■ **Task goal**: Below are the records; copy out every line that holds the word "semantics".

■ **Data to process**:
+ + + + +

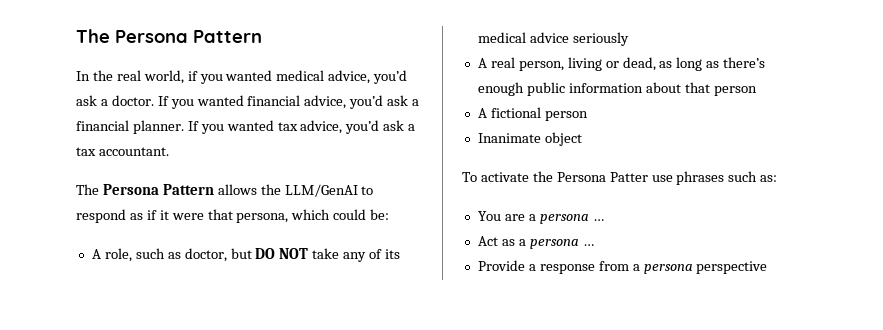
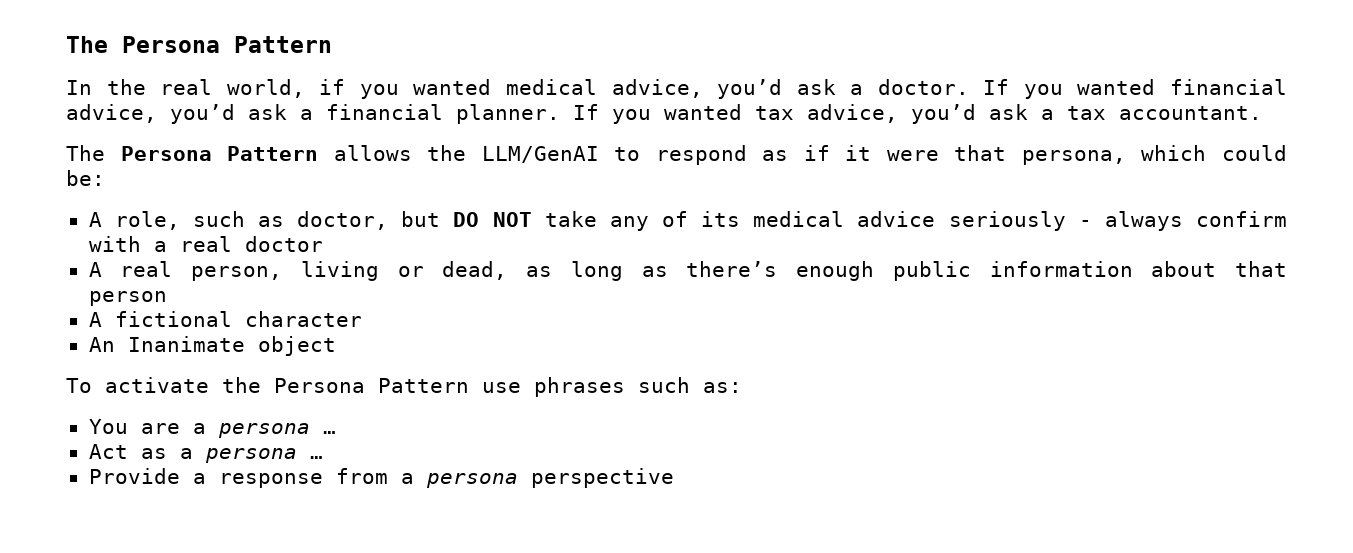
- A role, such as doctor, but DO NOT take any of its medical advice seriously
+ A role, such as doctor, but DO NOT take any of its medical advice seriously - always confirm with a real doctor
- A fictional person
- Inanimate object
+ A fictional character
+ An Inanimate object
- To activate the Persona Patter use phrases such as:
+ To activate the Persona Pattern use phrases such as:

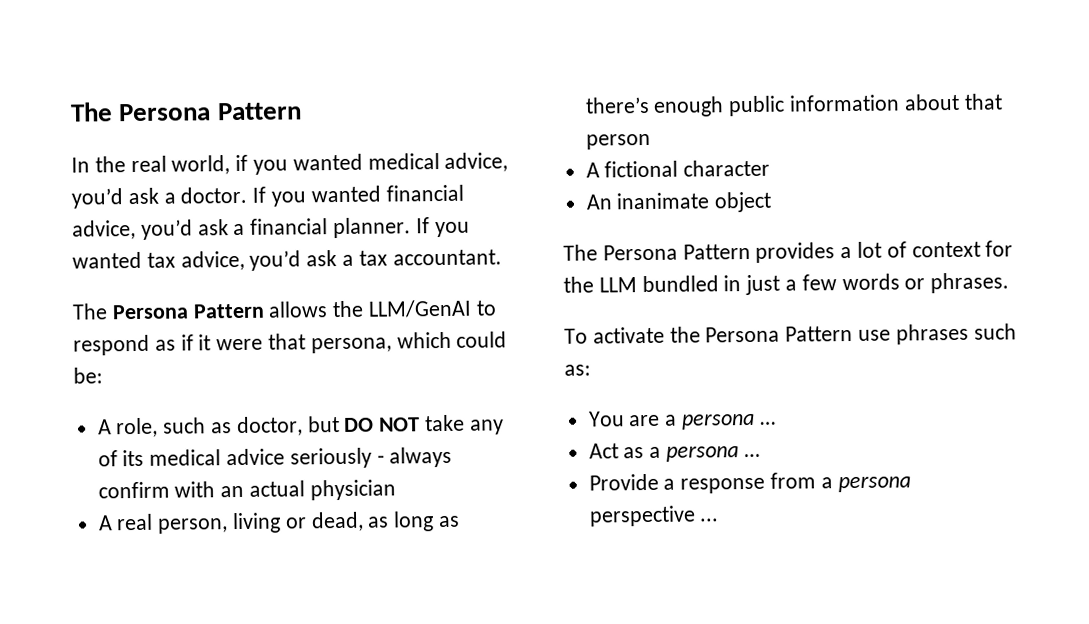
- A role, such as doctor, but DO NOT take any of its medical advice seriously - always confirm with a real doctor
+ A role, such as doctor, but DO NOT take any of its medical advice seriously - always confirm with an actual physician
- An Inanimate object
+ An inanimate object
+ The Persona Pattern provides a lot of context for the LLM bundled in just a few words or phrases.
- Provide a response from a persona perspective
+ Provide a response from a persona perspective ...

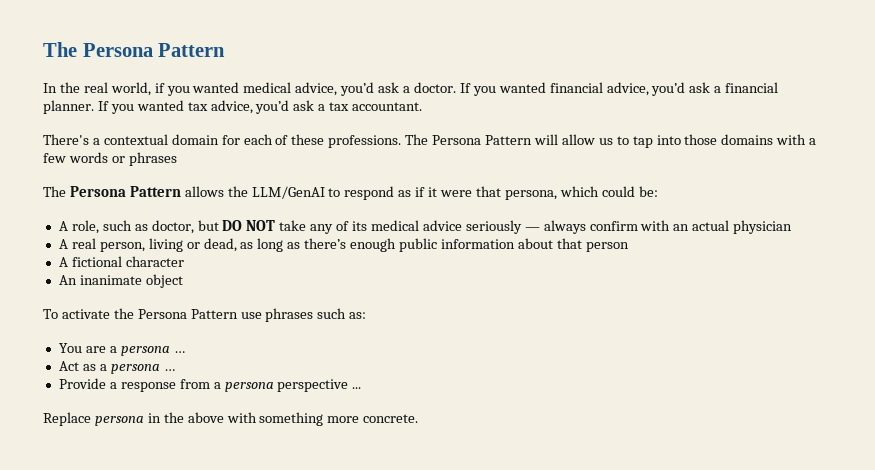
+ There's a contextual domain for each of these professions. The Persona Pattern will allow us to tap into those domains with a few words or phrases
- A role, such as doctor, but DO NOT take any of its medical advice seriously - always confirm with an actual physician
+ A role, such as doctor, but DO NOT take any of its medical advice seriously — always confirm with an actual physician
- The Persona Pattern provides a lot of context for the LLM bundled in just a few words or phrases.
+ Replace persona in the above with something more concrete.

+ + + + +

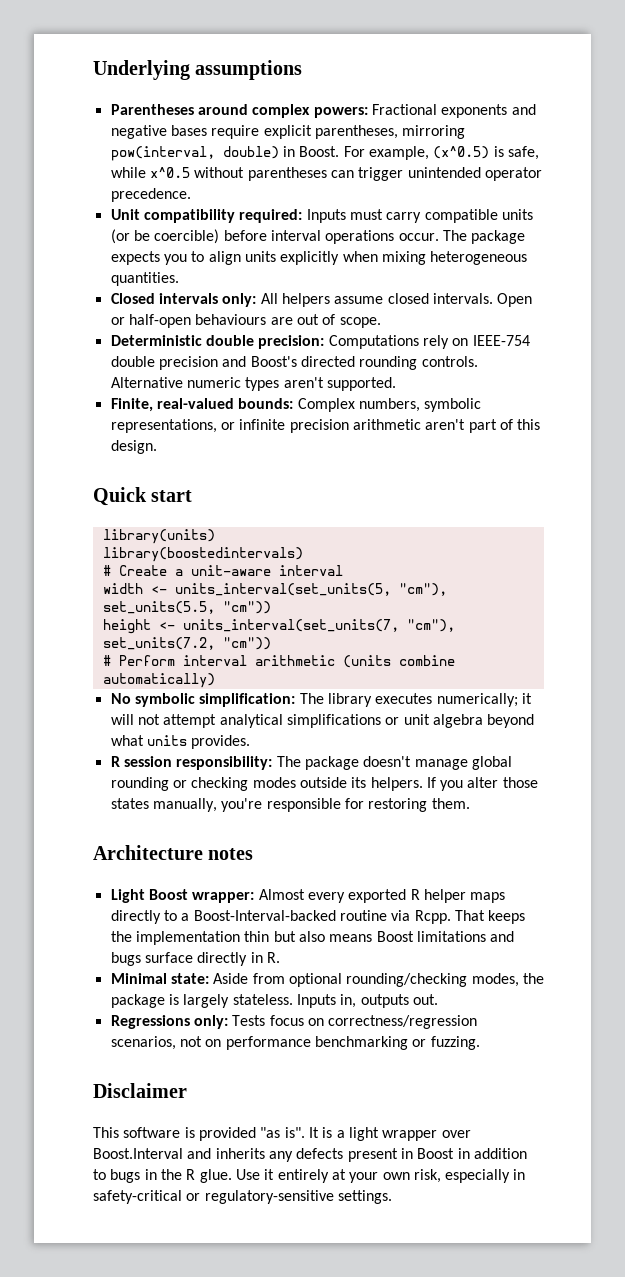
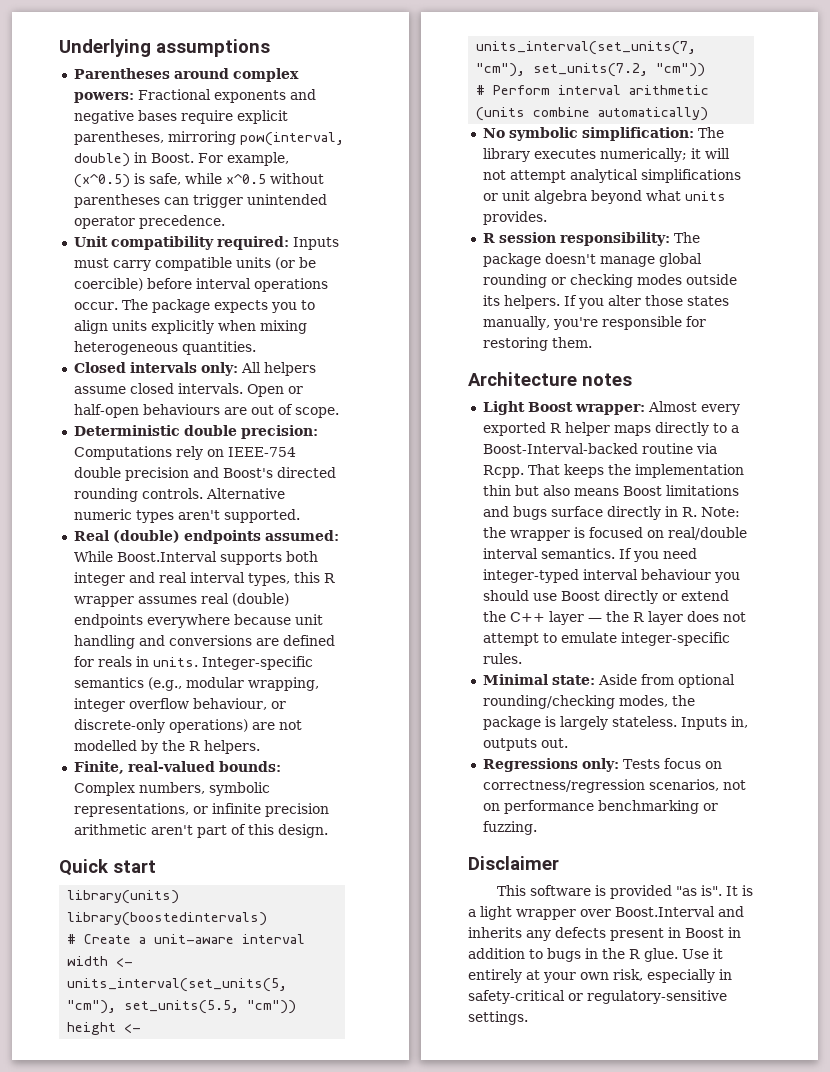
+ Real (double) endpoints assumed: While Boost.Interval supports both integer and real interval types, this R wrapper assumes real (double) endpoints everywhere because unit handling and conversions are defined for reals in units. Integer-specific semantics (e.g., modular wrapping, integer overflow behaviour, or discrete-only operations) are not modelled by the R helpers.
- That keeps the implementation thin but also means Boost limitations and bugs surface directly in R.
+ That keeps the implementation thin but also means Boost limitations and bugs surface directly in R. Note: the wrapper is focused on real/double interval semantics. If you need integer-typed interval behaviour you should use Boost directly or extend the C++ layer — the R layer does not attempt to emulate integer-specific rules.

+ + + + +

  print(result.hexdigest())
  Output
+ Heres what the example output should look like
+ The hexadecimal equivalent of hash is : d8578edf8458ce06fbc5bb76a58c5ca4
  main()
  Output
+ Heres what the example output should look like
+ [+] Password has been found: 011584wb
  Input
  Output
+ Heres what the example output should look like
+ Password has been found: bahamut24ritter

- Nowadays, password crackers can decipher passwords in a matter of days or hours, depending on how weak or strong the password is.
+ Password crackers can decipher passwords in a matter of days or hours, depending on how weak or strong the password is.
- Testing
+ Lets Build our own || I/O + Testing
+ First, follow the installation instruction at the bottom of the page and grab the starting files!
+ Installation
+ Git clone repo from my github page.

+ + + + +

■ **Written reply**:
+ Real (double) endpoints assumed: While Boost.Interval supports both integer and real interval types, this R wrapper assumes real (double) endpoints everywhere because unit handling and conversions are defined for reals in units. Integer-specific semantics (e.g., modular wrapping, integer overflow behaviour, or discrete-only operations) are not modelled by the R helpers.
+ That keeps the implementation thin but also means Boost limitations and bugs surface directly in R. Note: the wrapper is focused on real/double interval semantics. If you need integer-typed interval behaviour you should use Boost directly or extend the C++ layer — the R layer does not attempt to emulate integer-specific rules.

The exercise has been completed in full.